#### RECORDS FOR THIS TASK

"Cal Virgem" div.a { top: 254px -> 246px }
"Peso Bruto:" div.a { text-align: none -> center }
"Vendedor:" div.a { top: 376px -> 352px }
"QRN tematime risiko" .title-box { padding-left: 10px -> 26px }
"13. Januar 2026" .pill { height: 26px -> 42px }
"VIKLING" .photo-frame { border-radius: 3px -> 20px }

########

**DESCRIPTION OF THE TASK:** Copy over exactly the lines above from the one with "height: 26px ->" to the last, both included, and no others.

**RESPONSE BELOW:**
"13. Januar 2026" .pill { height: 26px -> 42px }
"VIKLING" .photo-frame { border-radius: 3px -> 20px }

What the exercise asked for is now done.